━━ GIVEN ENTRIES ━━
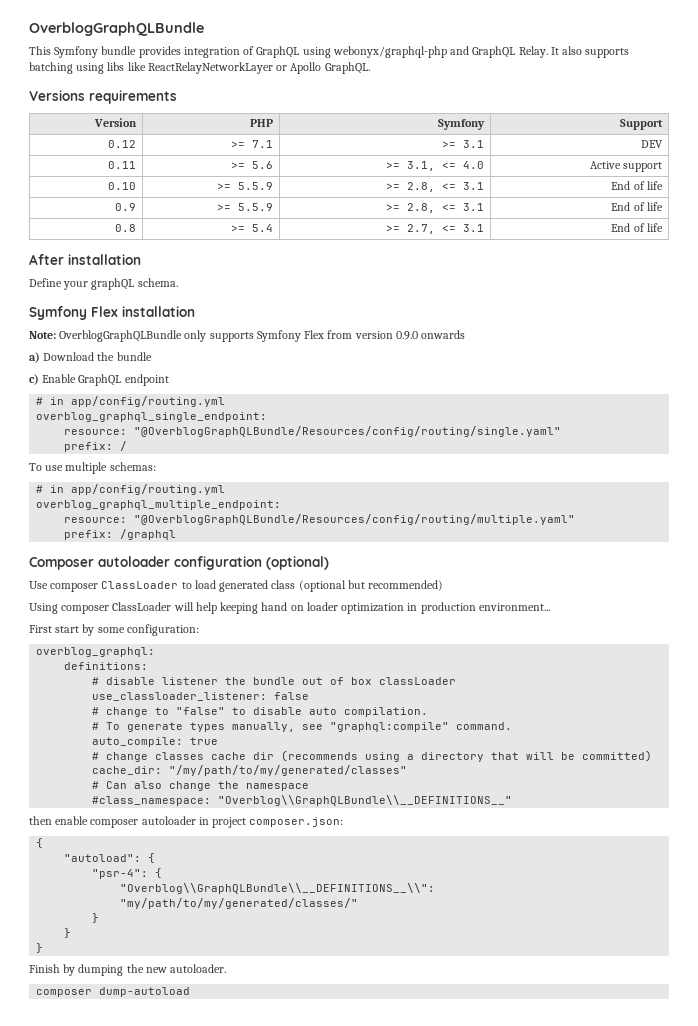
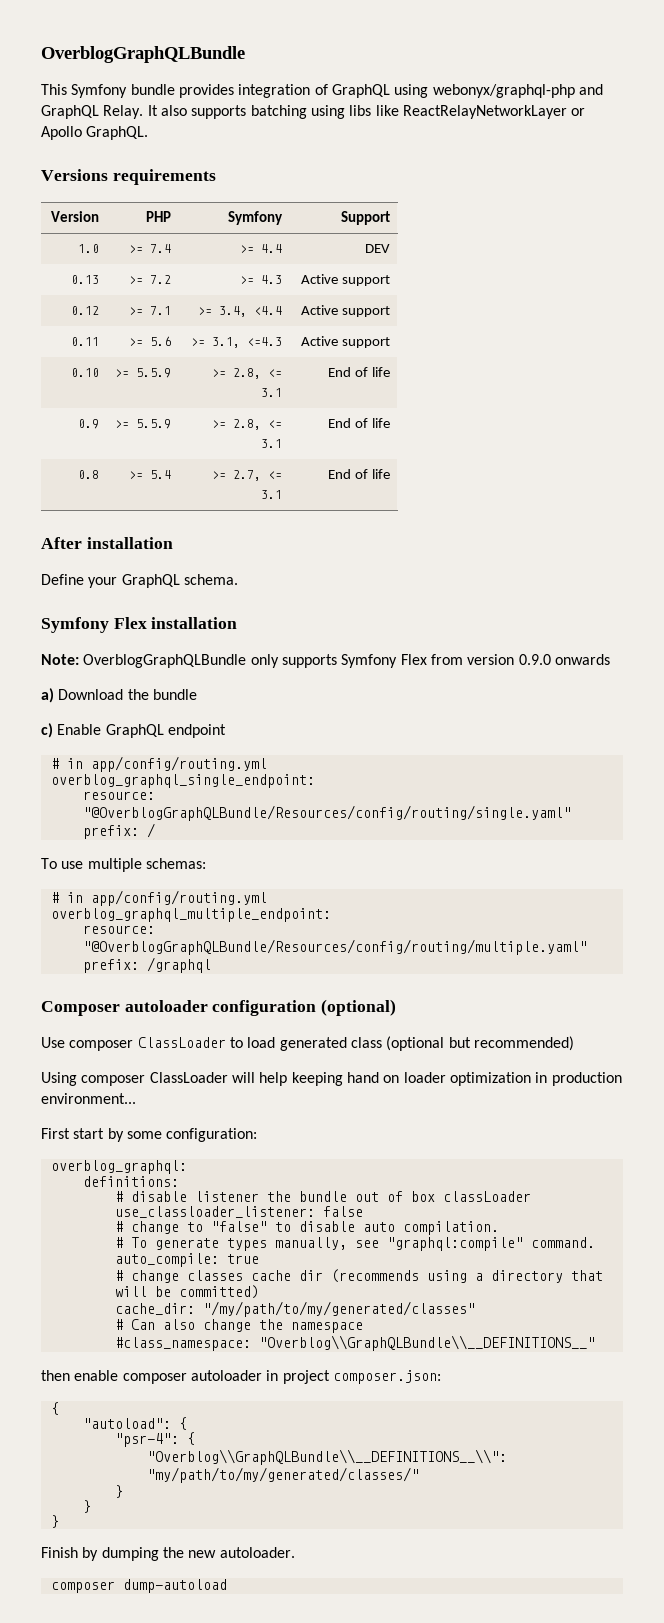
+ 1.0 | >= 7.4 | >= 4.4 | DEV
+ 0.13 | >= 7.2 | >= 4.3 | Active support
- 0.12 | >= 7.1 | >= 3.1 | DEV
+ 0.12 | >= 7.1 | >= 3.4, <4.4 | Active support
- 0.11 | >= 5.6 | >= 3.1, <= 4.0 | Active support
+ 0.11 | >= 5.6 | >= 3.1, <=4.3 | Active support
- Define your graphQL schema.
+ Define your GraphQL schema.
━━━
### WHAT TO WORK ON
None of the pictures should be copied, but every record above must be returned exactly.

### ANSWER TO THIS PROBLEM
+ 1.0 | >= 7.4 | >= 4.4 | DEV
+ 0.13 | >= 7.2 | >= 4.3 | Active support
- 0.12 | >= 7.1 | >= 3.1 | DEV
+ 0.12 | >= 7.1 | >= 3.4, <4.4 | Active support
- 0.11 | >= 5.6 | >= 3.1, <= 4.0 | Active support
+ 0.11 | >= 5.6 | >= 3.1, <=4.3 | Active support
- Define your graphQL schema.
+ Define your GraphQL schema.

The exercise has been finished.